Mon. Feb 6th, 2023

On today’s EU Trade Policy Day, EuroCommerce Director-General Christian Verschueren commented:

“The COVID pandemic has hit the European and global economy hard. With some signs of Europe starting to see a slow return to normal life, the focus must now be on definitively beating the virus and building economic recovery. Some countries have reacted to the COVID crisis by erecting new barriers when all the experience shows that keeping trade open, whether within the EU single market or globally, is the best way to drive growth – and closing it down in a negative cycle of ‘beggar-my-neighbour’ is a guaranteed path to slowing recovery.”

The International Monetary Fund has recently shown that trade has already shown its ability to be an engine for economic recovery. Global trade volumes are expected to go up by 8.4% in 2021 and by further 6.5% in 2022. It is imperative that these encouraging figures will not be choked off by protectionist steps theoretically intended to support the economy but will serve the protection of a few sectors at the cost of the rest of the economy and consumers. Planned trade policy measures such as the carbon border adjustment mechanism or the anti-coercion instrument will need to be designed carefully to avoid acting as a brake on recovery and a trigger for protectionism more widely.
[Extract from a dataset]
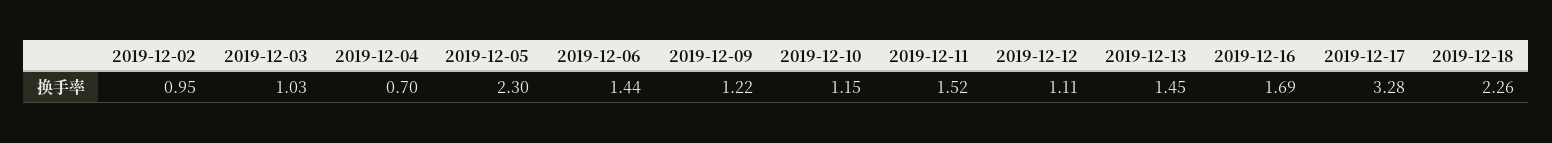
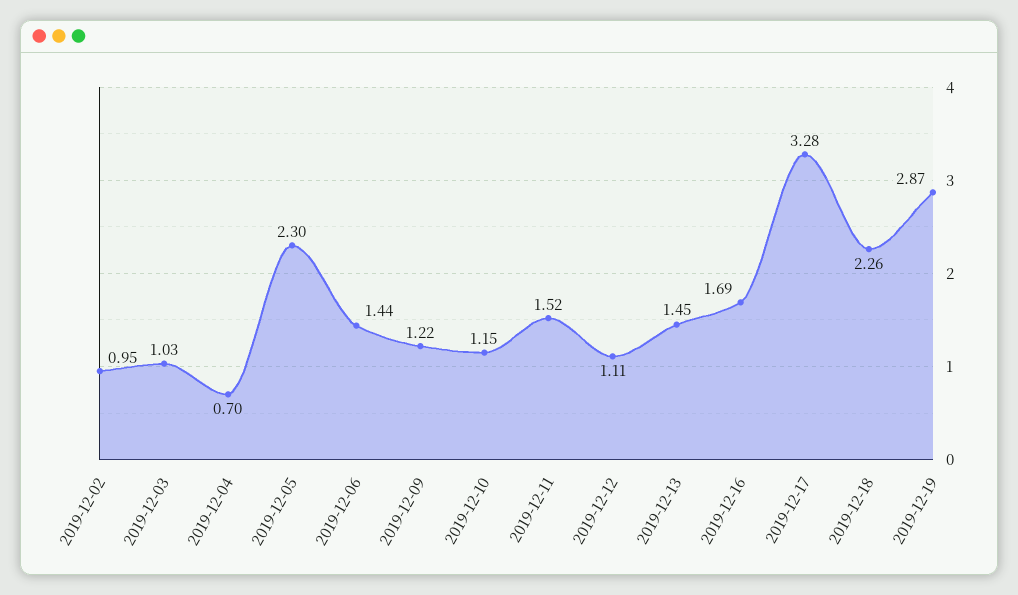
2019-12-19: none -> 2.87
But the picture is far from rosy: importers and exporters are experiencing massive problems and increased costs by over three times – caused by a shortage of shipping containers and a drastic reduction in shipping capacity since the beginning of the pandemic. This is continuing despite global trade picking up. Importers and exporters are finding that booked shipments are often simply being ignored or very long waiting times to get a slot on a ship. We support our colleagues at CLECAT and other trade associations to ask the European Commission to look carefully at these developments and to ensure that these imbalances are addressed. The present system is imposing unreasonable costs on traders and consumers, and disrupting supply chains, with everyone having to wait longer for products coming by sea.